NVIDIA’s version of the same bet is OpenClaw running on DGX Spark, with Gemma 4 as the reasoning layer — an always-on agent with local context, processing power, and direct access to the user’s working environment. Whether this framing holds up under production conditions is a fair question. The demos are compelling. The real-world track record for multi-step AI agents completing complex tasks reliably, without hallucinating intermediate results or taking unintended actions, is still being established. Supporting a model designed for agentic use is not the same as agentic AI being reliable at scale. The infrastructure is ready. The software and the prompting practices that make agents actually trustworthy are still catching up.

What Day Zero Really Signals for Developers

Read past the press release phrasing and Day Zero support represents a genuine technical commitment. Working deployment guides, verified Docker images, and tested code on the same day a model releases means the hardware vendor had early model access and invested engineering time before anyone else was running it publicly. AMD validated the MI300X’s 192GB HBM capacity against the 31B model’s actual memory requirements. NVIDIA ran llama.cpp benchmarks on RTX 5090 hardware and published methodology specific enough to reproduce. These are the outputs of real work, not post-hoc documentation.

For developers making infrastructure decisions, this reduces a pain point that used to be significant. You don’t have to wait for community testing to confirm your hardware tier is actually supported. You don’t have to track down the community-maintained ROCm compatibility patch that makes the model run without crashing. You get working code from day one, across a wide range of hardware. That’s a lower bar than it sounds, but anyone who’s spent a weekend debugging a model that “supports” a GPU generation that was quietly only tested on one specific variant knows how much the difference matters in practice.

The broader signal is that coordinated multi-vendor releases on open-weight models are now standard practice rather than exceptional events. Google, AMD, and NVIDIA shipping Gemma 4 support simultaneously means the open-source AI inference ecosystem has matured enough to support the kind of launch coordination that proprietary model providers have always had with their own hardware. That’s a meaningful change from the period — not long ago — when open-weight releases landed and hardware support arrived weeks or months later, assembled from community contributions.

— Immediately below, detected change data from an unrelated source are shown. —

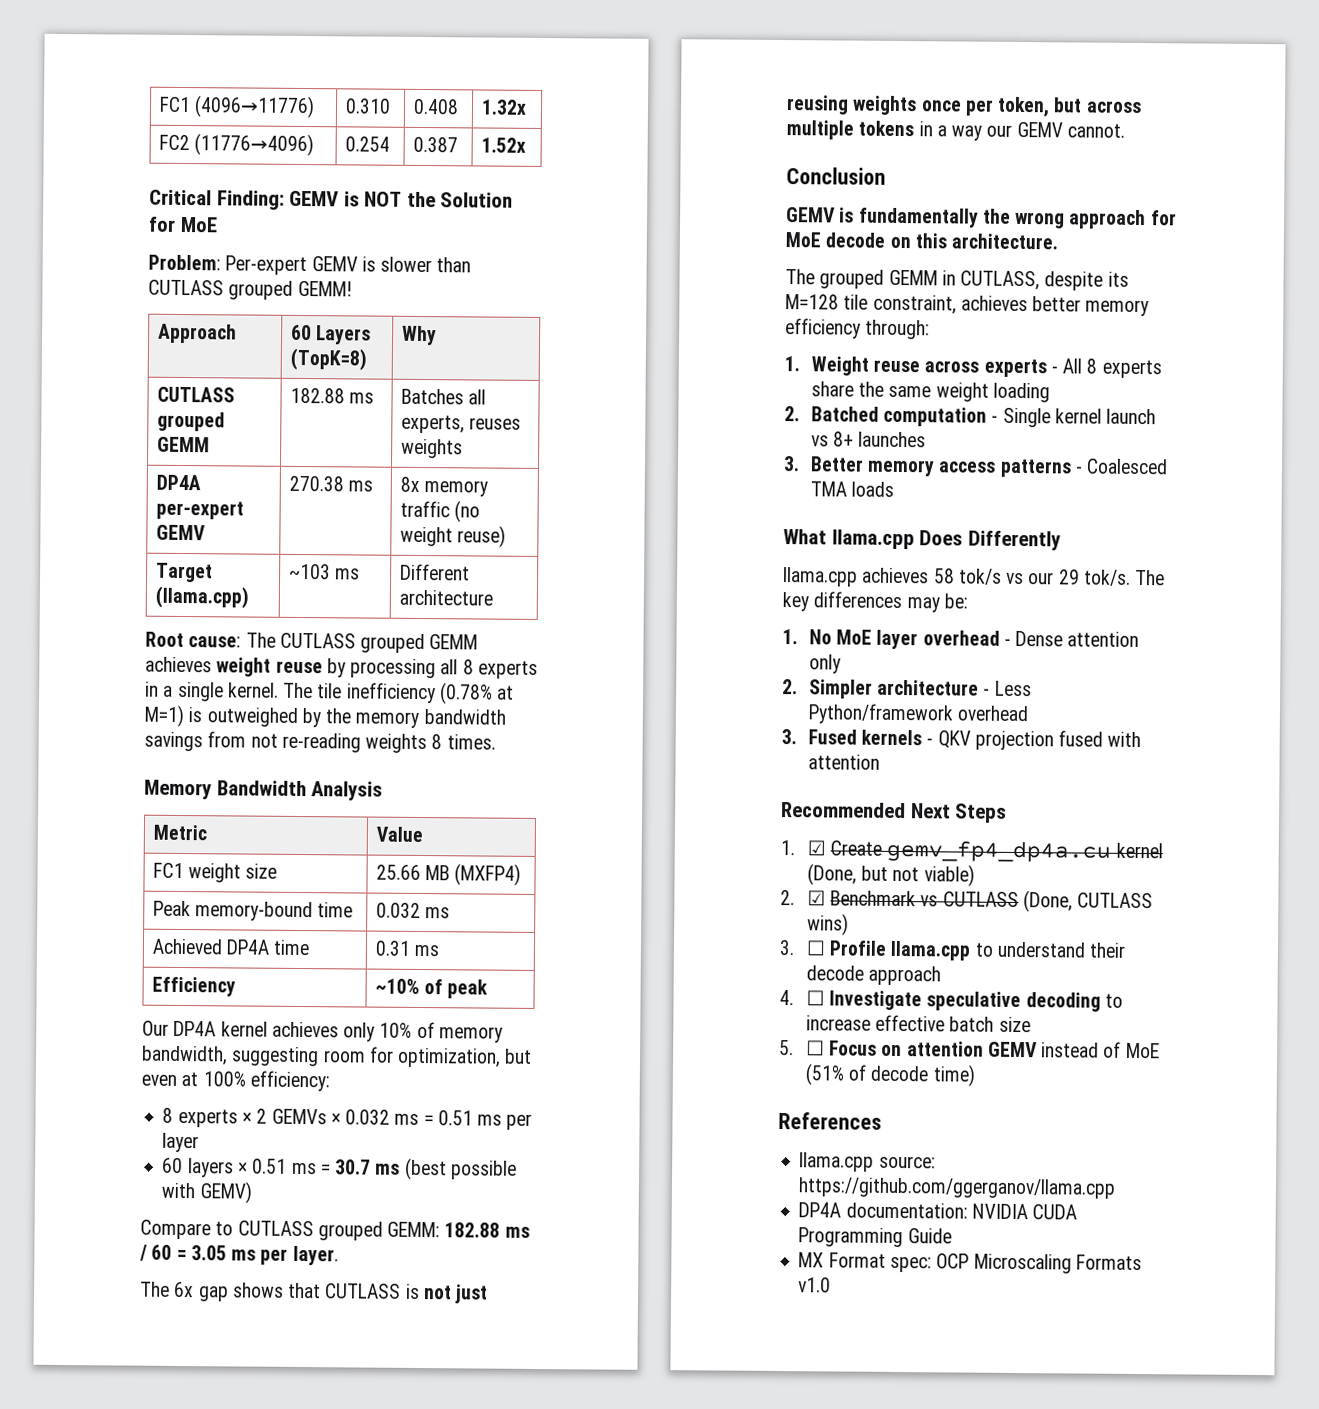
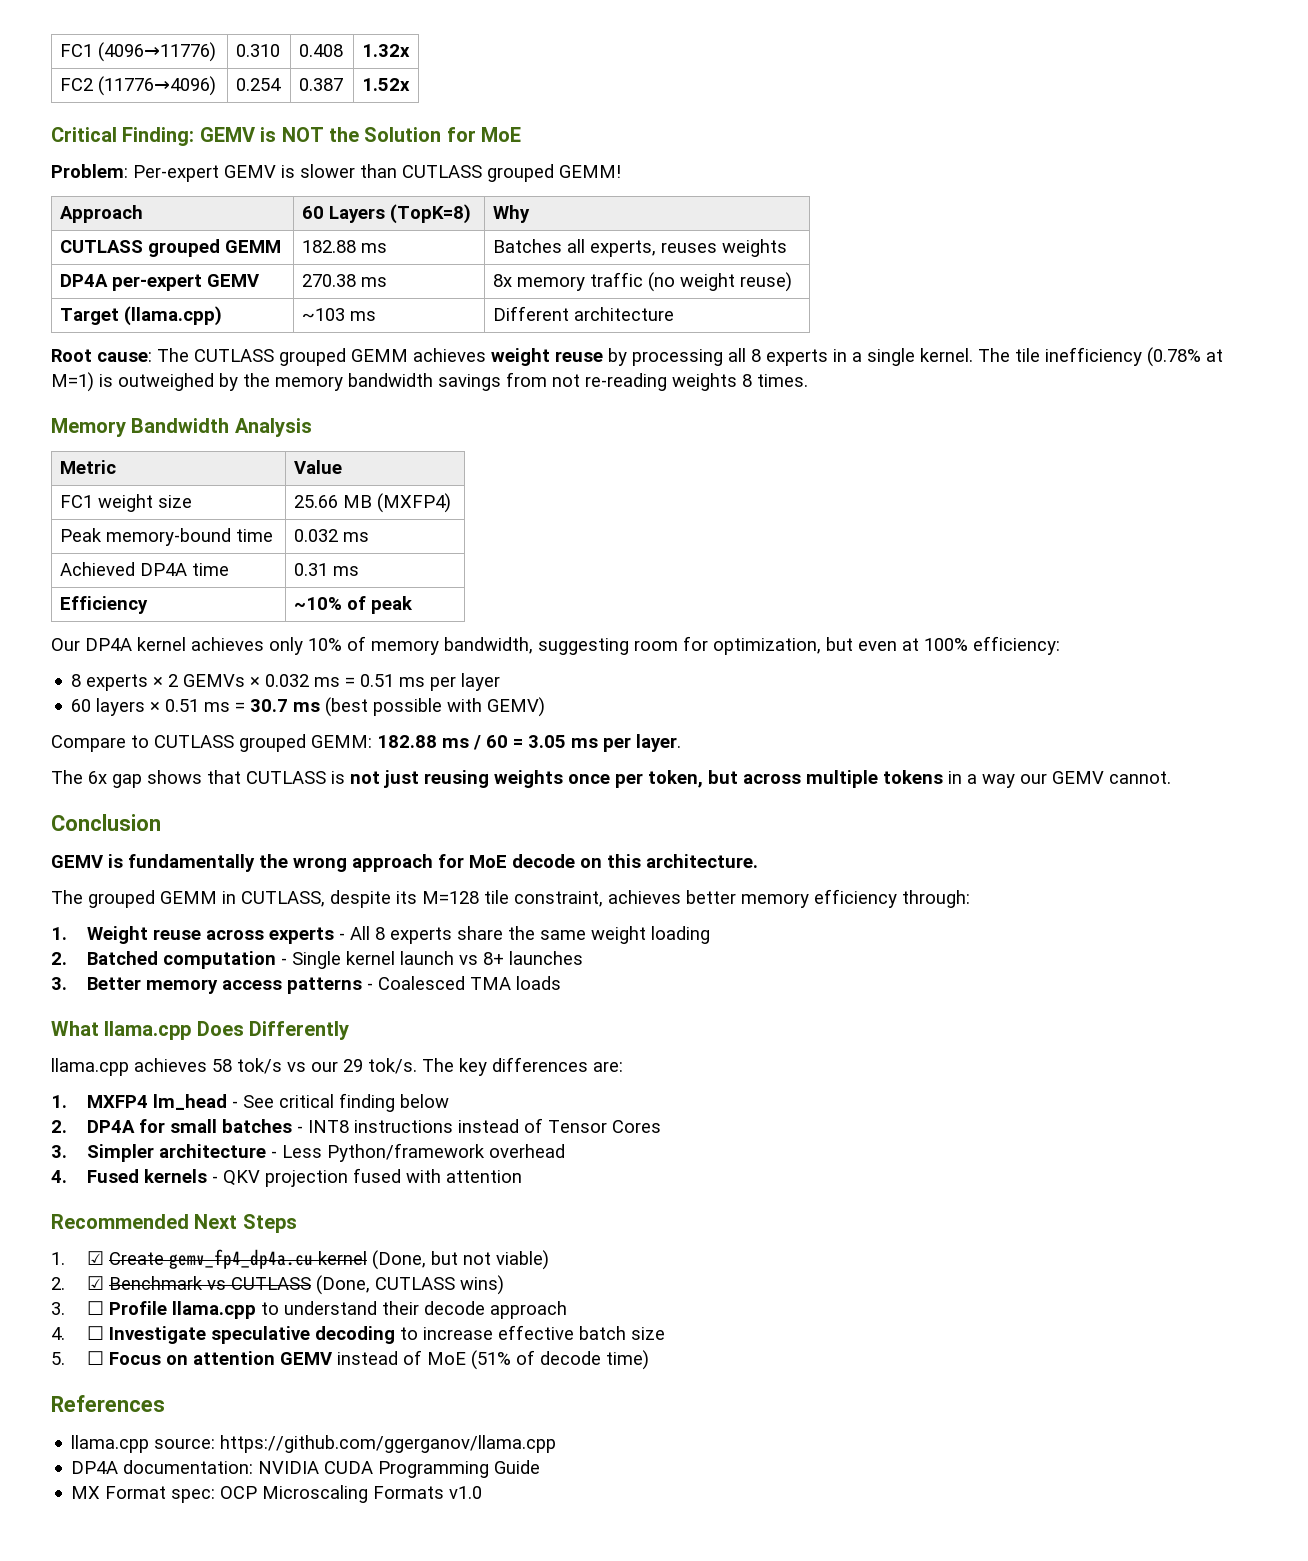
- The key differences may be:
- 1. No MoE layer overhead - Dense attention only
- 2. Simpler architecture - Less Python/framework overhead
+ The key differences are:
+ 1. MXFP4 lm_head - See critical finding below
+ 2. DP4A for small batches - INT8 instructions instead of Tensor Cores
+ 3. Simpler architecture - Less Python/framework overhead
- 3. Fused kernels - QKV projection fused with attention
+ 4. Fused kernels - QKV projection fused with attention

Gemma 4 model weights are available on Hugging Face under Google’s open-weights license. AMD’s full documentation lives on the ROCm AI Developer Hub. NVIDIA’s deployment guide, including the detailed benchmark methodology, is on the NVIDIA technical blog. If you’re running any AMD Instinct, Radeon, or Ryzen AI hardware, or any NVIDIA RTX card released in the last few years, there’s a working deployment path available right now. The infrastructure question has been answered. What you do with that access is the more interesting question.